L’utilité historique de l’étude de la langue ancienne ne le cède point à son utilité philologique et littéraire. Le livre sacré pour les nations antiques était le dépositaire de tous les souvenirs nationaux ; chacun devait y recourir pour y trouver sa généalogie, la raison de tous les actes de la vie civile, politique, religieuse. Les langues classiques sont, à beaucoup d’égards, le livre sacré des modernes. Là sont les racines de la nation, ses titres, la raison de ses mots et par conséquent de ses institutions. Sans elle, une foule de choses restent inintelligibles et historiquement inexplicables. Chaque idée moderne est entée sur une tige antique ; tout développement actuel sort d’un précédent.
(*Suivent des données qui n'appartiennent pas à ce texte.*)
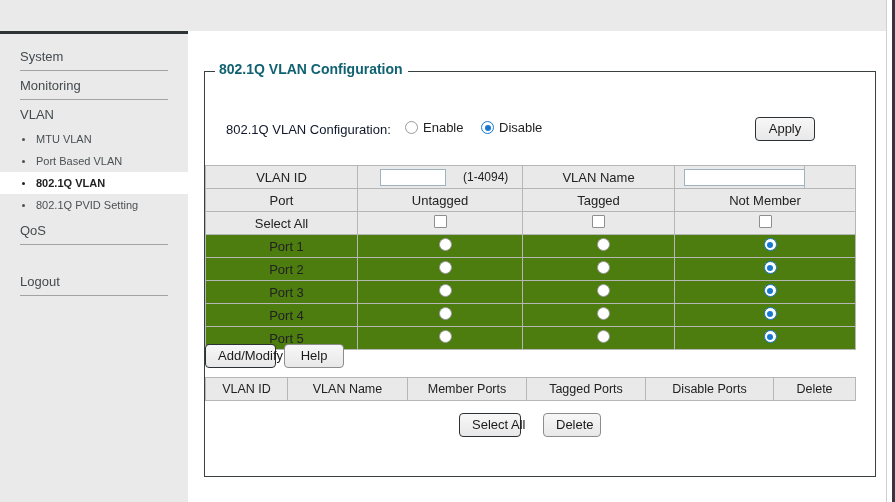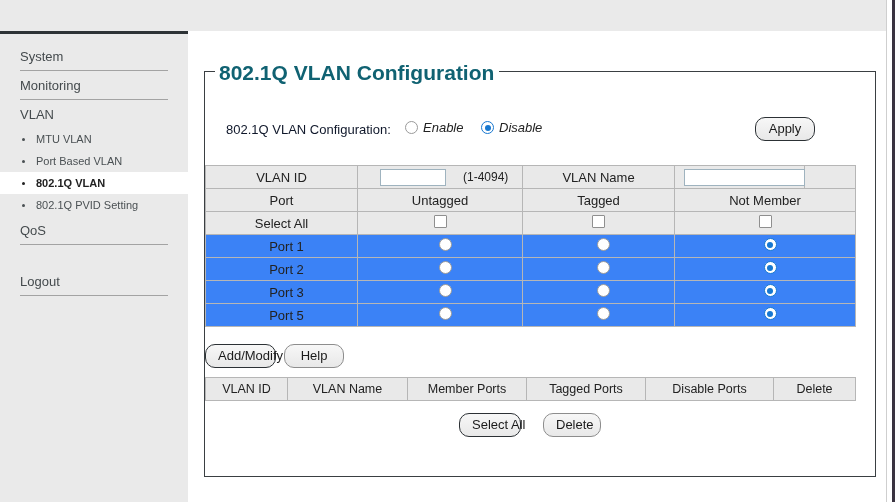--- a/index.html
+++ b/index.html
@@ -130,7 +130,7 @@
     top: -11px;
     background: #ffffff;
     padding: 0 5px 0 4px;
-    font-size: 21px;
+    font-size: 14px;
     font-weight: bold;
     color: #106272;
     white-space: nowrap;

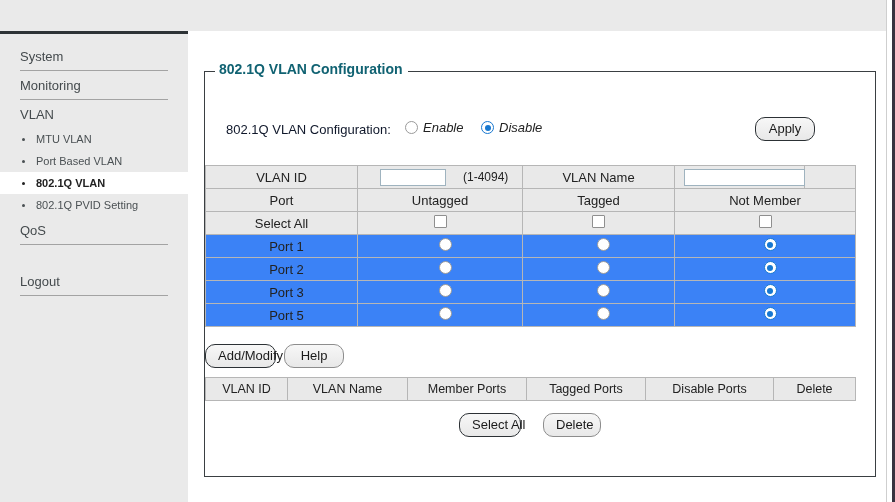--- a/index.html
+++ b/index.html
@@ -160,7 +160,6 @@
     font-size: 13px;
     color: #222;
     cursor: default;
-    font-style: italic;
   }
   #opt-enable { left: 200px; }
   #opt-disable { left: 276px; }

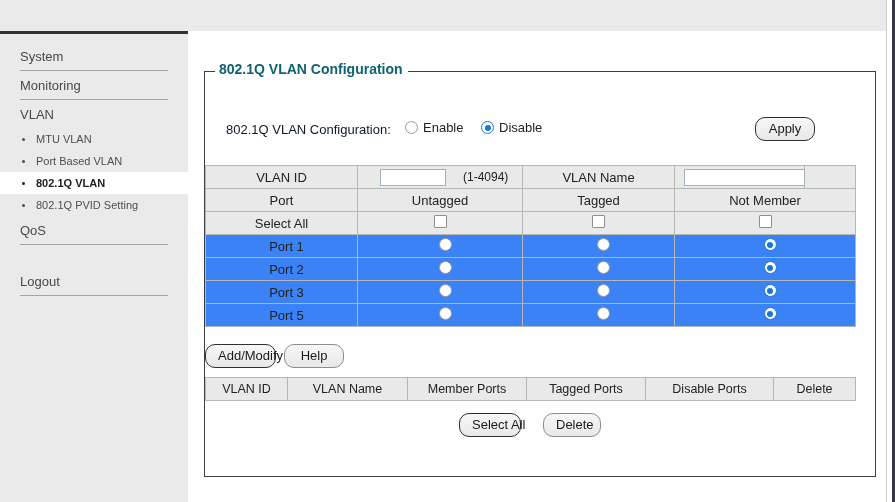--- a/index.html
+++ b/index.html
@@ -192,7 +192,7 @@
     color: #1a1a1a;
     background: linear-gradient(#f7f7f7, #e8e8e8);
     border: 1px solid #8d8d8d;
-    border-radius: 10px;
+    border-radius: 4px;
     padding: 3px 12px 4px 12px;
     cursor: default;
     box-sizing: border-box;

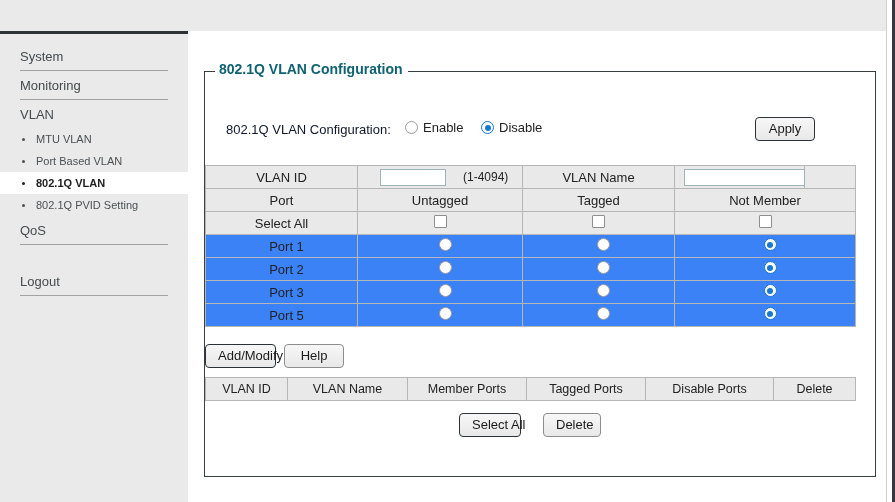--- a/index.html
+++ b/index.html
@@ -229,7 +229,7 @@
     width: 650px;
   }
   #vlan-table td.shade { background: #e9e9e9; }
-  #vlan-table td.white { background: #3b82f6; padding-left: 10px; }
+  #vlan-table td.white { background: #4d7c0f; padding-left: 10px; }
   .cell-input-wrap {
     display: flex;
     align-items: center;

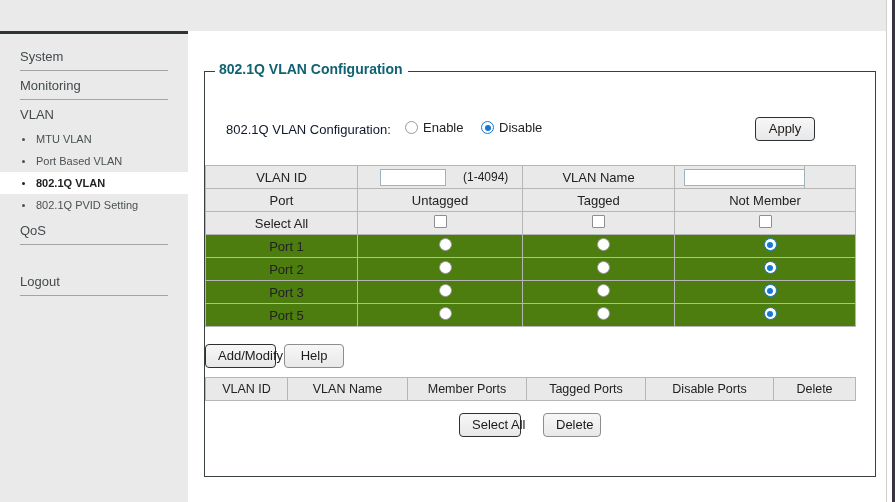--- a/index.html
+++ b/index.html
@@ -432,6 +432,12 @@
           <td class="white" colspan="2"><span class="radio checked"></span></td>
         </tr>
         <tr>
+          <td class="white">Port 4</td>
+          <td class="white"><span class="radio"></span></td>
+          <td class="white"><span class="radio"></span></td>
+          <td class="white" colspan="2"><span class="radio checked"></span></td>
+        </tr>
+        <tr>
           <td class="white">Port 5</td>
           <td class="white"><span class="radio"></span></td>
           <td class="white"><span class="radio"></span></td>

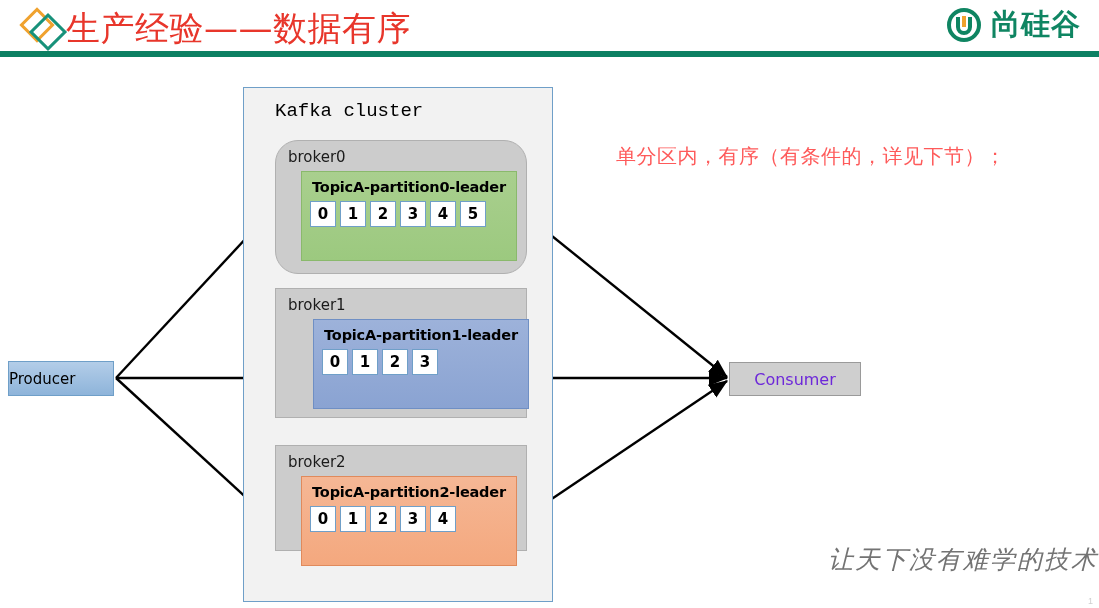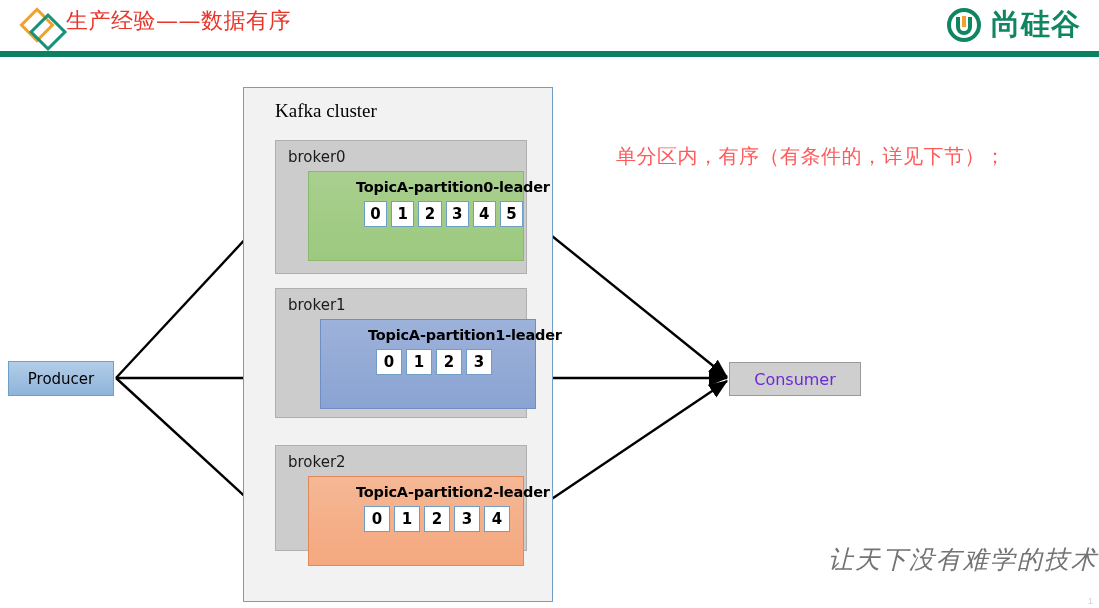--- a/index.html
+++ b/index.html
@@ -31,7 +31,7 @@
     position: absolute;
     left: 66px; top: 6px;
     color: #e8362b;
-    font-size: 22px;
+    font-size: 34px;
     font-weight: normal;
     letter-spacing: 0.5px;
     white-space: nowrap;

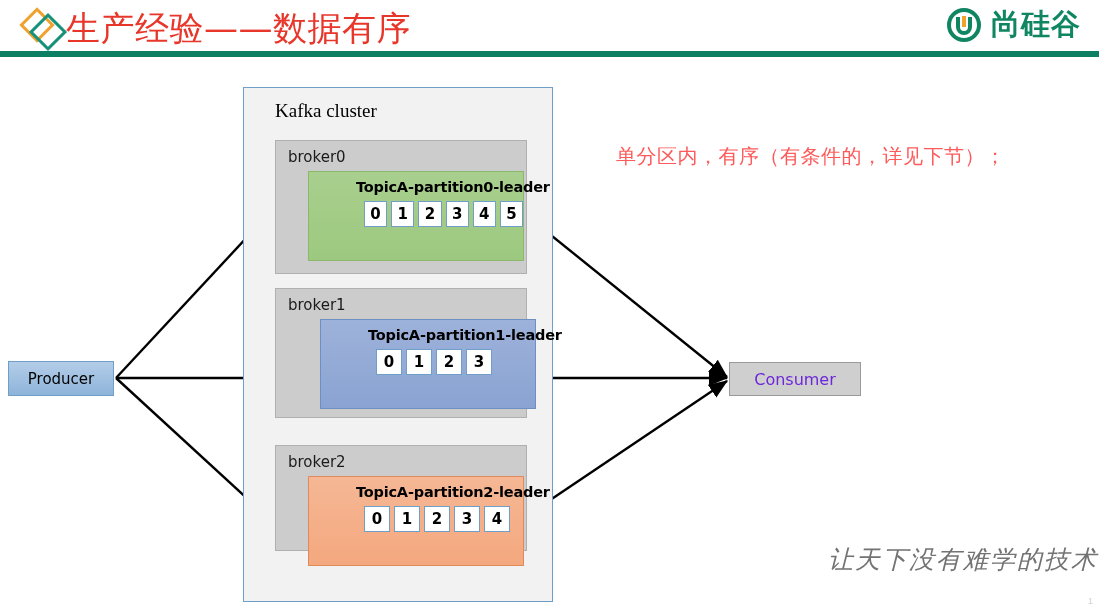--- a/index.html
+++ b/index.html
@@ -88,7 +88,7 @@
     left: 31px; top: 12px;
     font-size: 19px;
     color: #000;
-    font-family: Liberation Serif, serif;
+    font-family: Liberation Mono, monospace;
     white-space: nowrap;
   }
 

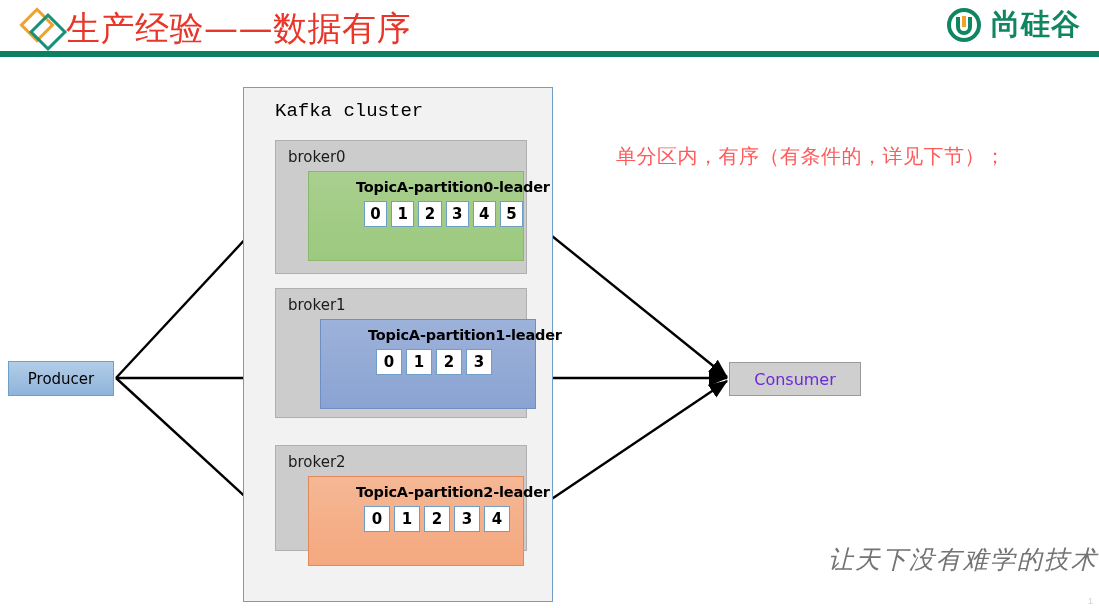--- a/index.html
+++ b/index.html
@@ -147,7 +147,7 @@
   }
 
   
-  #broker-0 { top: 52px;  height: 134px; }
+  #broker-0 { top: 52px;  height: 134px; border-radius: 23px; }
   #broker-1 { top: 200px; height: 130px; }
   #broker-2 { top: 357px; height: 106px; }
   #partition-0 { top: 30px; height: 90px;

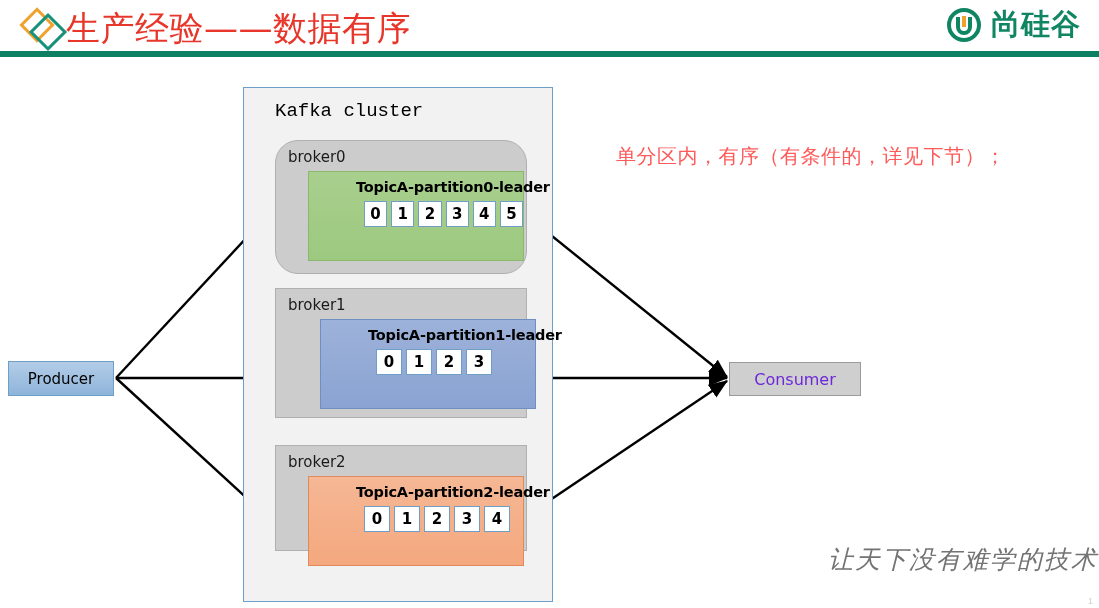--- a/index.html
+++ b/index.html
@@ -109,12 +109,11 @@
   }
   .partition-box {
     position: absolute;
-    left: 32px;
+    left: 25px;
     width: 216px;
     box-sizing: border-box;
     border-width: 1px;
     border-style: solid;
-    padding-left: 47px;
   }
   .partition-title {
     text-align: center;

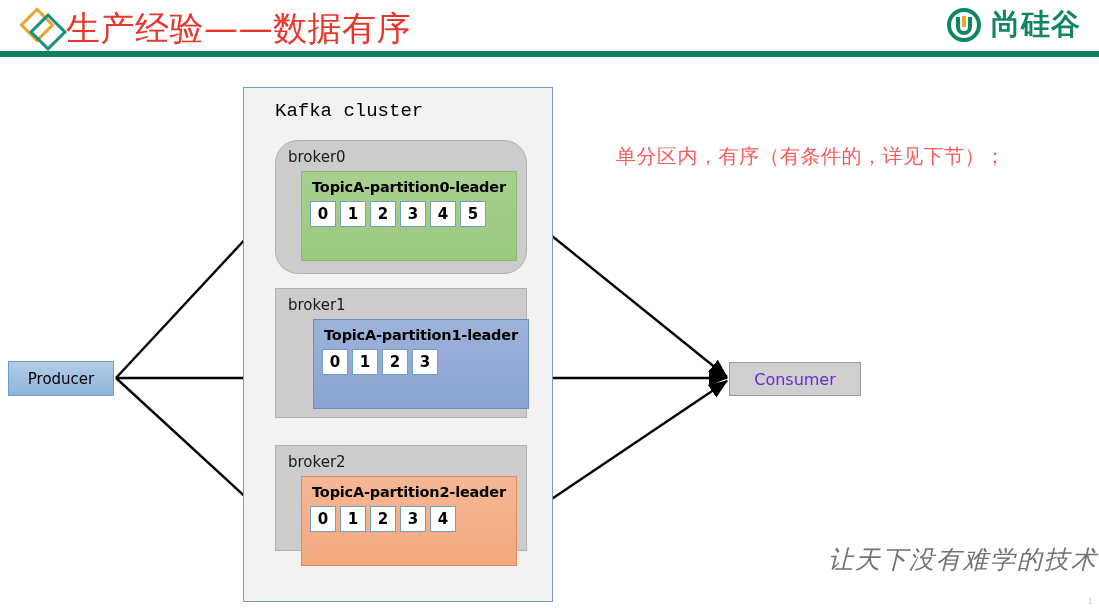--- a/index.html
+++ b/index.html
@@ -167,7 +167,7 @@
     background: linear-gradient(180deg,#b3cde8 0%,#8eb4da 100%);
     border: 1px solid #6f9fc8;
     box-sizing: border-box;
-    display: flex; align-items: center; justify-content: center;
+    display: flex; align-items: center; justify-content: flex-start;
     font-size: 15px; color: #000;
     font-family: "DejaVu Sans", "Liberation Sans", sans-serif;
   }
Prendre l’humanité à un point isolé de son existence, c’est se condamner à ne jamais la comprendre ; elle n’a de sens que dans son ensemble. La est le prix de l’érudition, créant de nouveau le passé, explorant toutes les parties de l’humanité ; qu’elle en ait ou non la conscience, l’érudition prépare la base nécessaire de la philosophie.

L’éducation, plus modeste, obligée de se borner et ne pouvant embrasser tout le passé, s’attache à la portion de l’antiquité qui, relativement à chaque nation, est classique. Or, ce choix, qui ne peut jamais être douteux, l’est pour nous moins que pour tout autre peuple. Notre civilisation, nos institutions, nos langues sont construites avec des éléments grecs et latins. Donc le grec et le latin, qu’on le veuille ou qu’on ne le veuille pas, nous sont imposés par les faits. Nulle loi, nul règlement ne leur a donné, ne leur ôtera ce caractère qu’ils tiennent de l’histoire. De même que l’éducation chez les Chinois et les Arabes ne sera jamais d’apprendre l’arabe ou le chinois vulgaire, mais sera toujours d’apprendre l’arabe ou le chinois littéral ; de même que la Grèce moderne ne reprend quelque vie littéraire que par l’étude du grec antique ; de même l’étude de nos langues classiques, inséparables l’une de l’autre, sera toujours chez nous, par la force des choses, la base de l’éducation. Que d’autres peuples, même européens, les nations slaves par exemple, les peuples germaniques eux-mêmes, bien que constitués plus tard dans des rapports si étroits avec le latinisme, cherchent ailleurs leur éducation, ils pourront s’interdire une admirable source de beauté et de vérité ; au moins ne se priveront-ils pas du commerce direct avec leurs ancêtres ; mais, pour nous, ce serait renier nos origines, ce serait rompre avec nos pères. L’éducation philologique ne saurait consister à apprendre la langue moderne, l’éducation morale et politique, à se nourrir exclusivement des idées et des institutions actuelles ; il faut remonter à la source et se mettre d’abord sur la voie du passé, pour arriver par la même route que l’humanité à la pleine intelligence du présent.



(94) Verhandlungen der Versammlungen deutscher Philologen und schulmänner, Bonn 1841. — Voir un discours de M. Creuzer sur le même sujet, au congrès de Mannheim, 1839.